ヒトの腸内には、約100兆個もの細菌が住んでいると言われています。
ヒトの体を形成する細胞は約37兆個と言われていますので、それよりもはるかに多くの数の腸内細菌をお腹の中で飼っているということになります。
悪玉菌がダメなのではなくバランスが重要
腸内細菌は、ご存知のとおり、体にとって良い作用をもたらすいわゆる善玉菌、悪さをひきおこす悪玉菌、そして普段はそのどちらでもない日和見菌があり、腸内環境を整え、良い状態というのは、善玉菌が優勢になっている状態になります。
悪玉菌が優勢になっているt、便秘や下痢を引き起こしたりしますが、悪玉菌も必要な役割を担っているのです。
悪玉菌は蛋白質を分解する役割を担っていて、悪代官がいないと水戸黄門も必要なく、犯人がいないと刑事ものの刑事もいらなくなるのと同じように、悪玉菌は必要悪という見方もあり、悪玉菌が全くいなくなってしまうと、善玉菌が働かなくなってしまい、その結果、消化や吸収がうまくできなくなってしまうのです。

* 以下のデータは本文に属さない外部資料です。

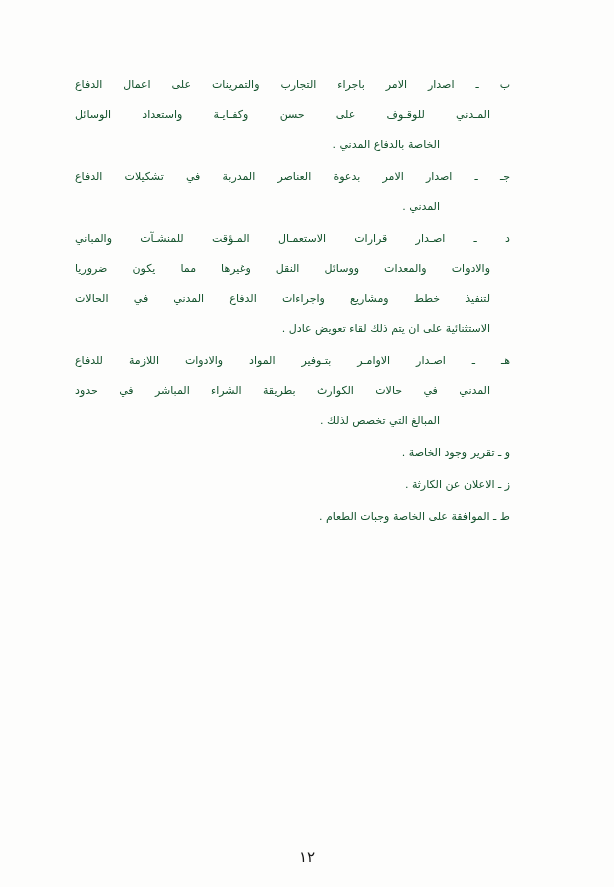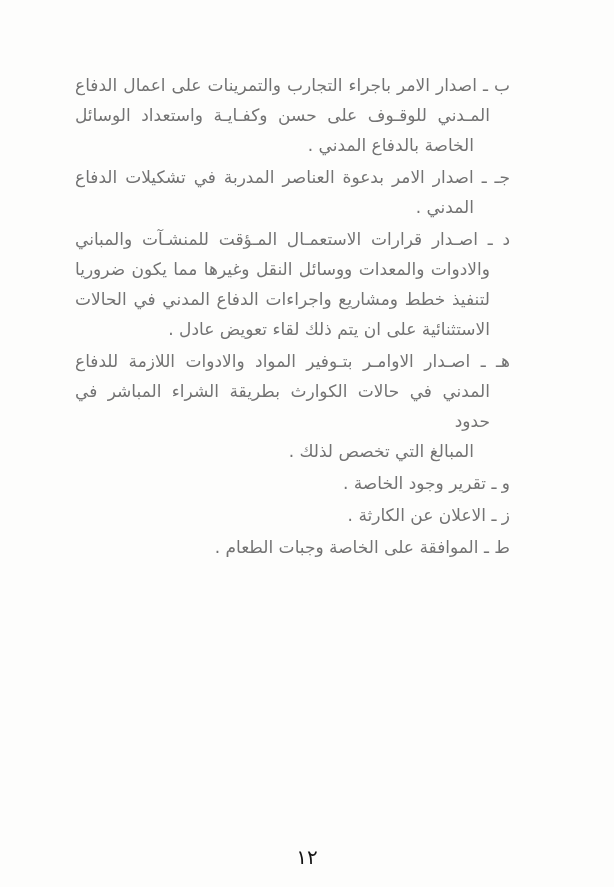--- a/index.html
+++ b/index.html
@@ -19,23 +19,23 @@
     position: absolute;
     top: 70px;
     left: 75px;
     width: 435px;
     direction: rtl;
   }
   .item {
     margin-bottom: 2px;
   }
   .text-line {
-    font-size: 17px;
+    font-size: 11px;
     line-height: 30px;
-    color: #737373;
+    color: #14532d;
     letter-spacing: 0;
   }
   
   .start-justified,
   .continuation-justified {
     text-align: justify;
     text-align-last: justify;
   }
   
   .continuation-justified,
@@ -43,29 +43,29 @@
     margin-right: 20px;
   }
   .start,
   .continuation,
   .ending {
     text-align: right;
     white-space: nowrap;
   }
   
   .ending {
-    margin-right: 36px;
+    margin-right: 70px;
   }
   .page-number {
     position: absolute;
     top: 845px;
     left: 0;
     width: 100%;
     text-align: center;
-    font-size: 20px;
+    font-size: 15px;
     line-height: 24px;
     color: #141414;
     direction: rtl;
   }
 </style>
 </head>
 <body>
 
 <div class="page">
   <div class="text-block" dir="rtl">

だからこそ、腸内細菌のバランスが大切になってくるのです。
腸内環境と健康
腸内環境が悪くなると、排便や肌のトラブルがでてきたり、体全体の免疫機能も低下してしまいます。
腸内環境を整え、免疫力をアップすることは、風邪や病気の予防、がんのリスクの低下、花粉症などのアレルギーの緩和にもつながっていきます。
腸は、『第二の脳』というような言われ方をすることがありますが、セロトニンやドーパミンなどの脳内物質の前駆体を作る働きももっています。
そして、幸福感や高揚感といった人間の心の問題にも、腸の働きが大きく関わっているとも言われていて、腸内環境の改善は、うつ病などのメンタルヘルスの問題解決にも寄与します。
もちろん、生活習慣病である肥満や糖尿病なども、腸内細菌と深く関わりがあり、腸内環境を整えることは、健康維持には欠かせない要素の一つといっても過言ではありません。
腸内環境を整える食事
腸内細菌は、腸まで運ばれてきた食べ物から栄養を摂取して活動するのです。
つまり、私たち人間が食べている食事は、腸内細菌たちの食事でもあるわけで、腸内細菌はその種類によってその食べ物に好き嫌いがあります。
だから、善玉菌が好む食事をして、悪玉菌が好む食事を控えれば、善玉菌が優勢になり腸内環境が改善されていきます。
腸内環境を整えるという視点でみると、食物繊維と発酵食品とオリゴ糖が大きく腸内環境に影響を及ぼします。
水溶性食物繊維には、腸内の善玉菌を増やして、悪玉菌を減らす働きがあり、これら水溶性食物繊維が豊富に入っている食材は、イモ類、完熟果物、キャベツ、大根、海藻類、大豆、麦類があります。
発酵食品といえば、ヨーグルト、納豆、みそ、チーズ、キムチ、甘酒、ぬか漬けなどの漬物などがあります。
漬物には植物性の乳酸菌が多く含まれていて、これらは生命力が強く、生きたまま腸まで届くので、善玉菌をそのまま食事からダイレクト摂取しているのと同じになります。
ヨーグルトには動物性乳酸菌が豊富に含まれていますが、こちらは残念ながら胃酸でほとんど死滅してしまいますが、それでもそれは善玉菌のエサになります。
オリゴ糖は、善玉菌のエサとなって腸内環境を改善してくれますが、オリゴ糖は、たまねぎやゴボウ、ネギ、ニンニク、バナナ、大豆、アスパラガスなどに豊富に含まれています。